La marcia delle agende rosse

L’altro ieri a Roma si è svolta una manifestazione in memoria di Paolo Borsellino. Meritava l'apertura dei telegiornali, le prime pagine dei quotidiani. E' stata ignorata. I manifestanti stringevano tutti un'agenda rossa a simboleggiare quella stessa agenda che il magistrato aveva con sé nei giorni della strage e che, misteriosamente, dopo la sua morte sparisce. «Quando Paolo è stato ucciso – ha detto Salvatore Borsellino, fratello del magistrato scomparso - secondo me è stato anche per sottrargli quell'agenda rossa su cui aveva annotato tanti segreti sulle infiltrazioni della criminalità organizzata all'interno della magistratura, dei servizi segreti e dello Stato.

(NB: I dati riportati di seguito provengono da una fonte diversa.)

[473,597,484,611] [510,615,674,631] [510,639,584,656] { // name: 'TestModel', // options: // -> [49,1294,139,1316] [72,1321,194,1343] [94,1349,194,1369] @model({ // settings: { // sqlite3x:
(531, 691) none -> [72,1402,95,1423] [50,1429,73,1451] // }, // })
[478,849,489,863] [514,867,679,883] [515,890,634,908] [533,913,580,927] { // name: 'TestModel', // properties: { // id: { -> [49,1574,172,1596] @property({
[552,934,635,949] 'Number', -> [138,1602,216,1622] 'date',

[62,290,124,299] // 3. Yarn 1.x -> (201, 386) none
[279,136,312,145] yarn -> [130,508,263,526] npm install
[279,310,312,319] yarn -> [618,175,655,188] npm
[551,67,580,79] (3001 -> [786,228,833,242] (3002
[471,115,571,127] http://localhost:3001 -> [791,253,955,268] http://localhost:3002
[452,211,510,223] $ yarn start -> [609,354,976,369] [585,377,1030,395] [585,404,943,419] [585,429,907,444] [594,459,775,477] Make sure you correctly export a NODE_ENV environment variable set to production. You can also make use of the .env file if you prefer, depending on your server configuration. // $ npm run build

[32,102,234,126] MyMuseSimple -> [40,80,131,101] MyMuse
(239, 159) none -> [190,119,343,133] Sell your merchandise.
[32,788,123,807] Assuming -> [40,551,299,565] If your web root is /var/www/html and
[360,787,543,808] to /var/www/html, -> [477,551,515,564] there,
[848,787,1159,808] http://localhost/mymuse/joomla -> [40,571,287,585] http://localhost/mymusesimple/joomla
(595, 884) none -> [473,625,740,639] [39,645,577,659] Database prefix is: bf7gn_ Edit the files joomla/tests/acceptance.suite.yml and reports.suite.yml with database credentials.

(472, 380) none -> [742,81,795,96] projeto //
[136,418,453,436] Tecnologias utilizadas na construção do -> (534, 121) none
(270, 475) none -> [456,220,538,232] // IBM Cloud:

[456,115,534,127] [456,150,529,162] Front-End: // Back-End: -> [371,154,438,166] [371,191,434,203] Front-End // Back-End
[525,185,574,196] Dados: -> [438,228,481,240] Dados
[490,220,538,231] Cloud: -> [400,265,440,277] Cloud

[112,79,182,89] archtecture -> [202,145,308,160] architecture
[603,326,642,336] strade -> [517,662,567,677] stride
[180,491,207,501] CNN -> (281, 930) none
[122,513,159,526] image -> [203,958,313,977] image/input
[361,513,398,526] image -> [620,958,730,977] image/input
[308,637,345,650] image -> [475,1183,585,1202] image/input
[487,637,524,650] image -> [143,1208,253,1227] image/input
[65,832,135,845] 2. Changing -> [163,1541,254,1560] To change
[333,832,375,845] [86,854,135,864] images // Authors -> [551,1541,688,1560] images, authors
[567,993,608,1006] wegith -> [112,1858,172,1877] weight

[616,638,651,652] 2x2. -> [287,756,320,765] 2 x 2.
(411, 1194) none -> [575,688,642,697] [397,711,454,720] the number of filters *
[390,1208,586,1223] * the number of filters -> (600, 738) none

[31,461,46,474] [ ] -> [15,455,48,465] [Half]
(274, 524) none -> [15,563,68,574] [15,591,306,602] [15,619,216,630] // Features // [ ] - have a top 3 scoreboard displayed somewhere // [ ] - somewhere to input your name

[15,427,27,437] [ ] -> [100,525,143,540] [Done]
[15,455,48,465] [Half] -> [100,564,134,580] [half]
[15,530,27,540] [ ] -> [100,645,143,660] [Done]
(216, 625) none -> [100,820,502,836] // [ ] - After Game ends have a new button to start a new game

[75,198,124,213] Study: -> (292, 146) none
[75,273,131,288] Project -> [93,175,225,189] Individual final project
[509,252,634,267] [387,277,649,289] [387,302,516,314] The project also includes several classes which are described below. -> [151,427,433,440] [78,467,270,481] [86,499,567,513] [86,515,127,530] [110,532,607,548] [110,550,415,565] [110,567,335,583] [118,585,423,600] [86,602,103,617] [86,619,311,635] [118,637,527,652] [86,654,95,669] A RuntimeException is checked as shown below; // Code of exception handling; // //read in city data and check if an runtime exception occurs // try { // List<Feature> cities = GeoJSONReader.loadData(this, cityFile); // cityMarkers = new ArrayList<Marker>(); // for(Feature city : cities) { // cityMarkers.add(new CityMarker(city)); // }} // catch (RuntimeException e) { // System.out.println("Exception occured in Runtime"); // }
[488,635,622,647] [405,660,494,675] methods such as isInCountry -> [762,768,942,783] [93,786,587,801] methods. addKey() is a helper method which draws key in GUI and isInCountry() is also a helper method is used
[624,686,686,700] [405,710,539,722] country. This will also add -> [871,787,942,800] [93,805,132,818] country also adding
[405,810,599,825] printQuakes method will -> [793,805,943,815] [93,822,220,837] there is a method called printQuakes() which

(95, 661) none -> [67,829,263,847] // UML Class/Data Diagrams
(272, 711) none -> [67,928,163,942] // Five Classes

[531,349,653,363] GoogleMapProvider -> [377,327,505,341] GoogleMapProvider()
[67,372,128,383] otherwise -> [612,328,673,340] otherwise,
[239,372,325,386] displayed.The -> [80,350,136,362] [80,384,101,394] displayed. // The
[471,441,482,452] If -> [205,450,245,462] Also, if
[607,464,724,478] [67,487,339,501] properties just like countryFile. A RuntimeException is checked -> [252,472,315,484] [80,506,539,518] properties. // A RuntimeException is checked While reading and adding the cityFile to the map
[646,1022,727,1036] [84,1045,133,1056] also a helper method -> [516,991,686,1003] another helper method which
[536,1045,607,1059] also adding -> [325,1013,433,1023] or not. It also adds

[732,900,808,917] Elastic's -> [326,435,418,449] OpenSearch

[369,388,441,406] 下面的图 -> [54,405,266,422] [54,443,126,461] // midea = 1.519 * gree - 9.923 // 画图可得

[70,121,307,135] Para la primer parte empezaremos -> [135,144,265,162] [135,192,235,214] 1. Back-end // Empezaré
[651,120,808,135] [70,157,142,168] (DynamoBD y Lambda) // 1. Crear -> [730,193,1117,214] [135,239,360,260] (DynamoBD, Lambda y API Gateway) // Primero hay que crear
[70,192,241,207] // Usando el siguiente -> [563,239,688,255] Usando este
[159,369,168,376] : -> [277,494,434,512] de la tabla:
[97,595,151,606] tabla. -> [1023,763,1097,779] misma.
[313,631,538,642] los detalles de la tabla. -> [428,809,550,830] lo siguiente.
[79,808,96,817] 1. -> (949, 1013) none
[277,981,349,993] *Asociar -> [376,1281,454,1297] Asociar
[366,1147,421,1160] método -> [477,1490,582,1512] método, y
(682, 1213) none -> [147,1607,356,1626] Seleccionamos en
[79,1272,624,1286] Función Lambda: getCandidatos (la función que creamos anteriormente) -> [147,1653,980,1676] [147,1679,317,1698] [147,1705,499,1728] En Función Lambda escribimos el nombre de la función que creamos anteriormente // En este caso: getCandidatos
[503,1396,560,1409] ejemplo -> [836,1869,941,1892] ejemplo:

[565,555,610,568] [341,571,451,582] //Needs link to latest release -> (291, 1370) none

Se venissero alla luce queste nefandezze probabilmente la storia dell'Italia cambierebbe di nuovo». Ma a far discutere sono le parole che il fratello del magistrato ucciso rivolge al capo dello stato. «Sono rimasto deluso dal presidente Napolitano che era stato invitato alla manifestazione e ha detto che non sarebbe venuto perché è una manifestazione di partito», dice Salvatore Borsellino, «ma non lo è, è partito della gente onesta. Chi sta da questo lato è gente onesta, chi sta dall'altra parte evidentemente non lo è».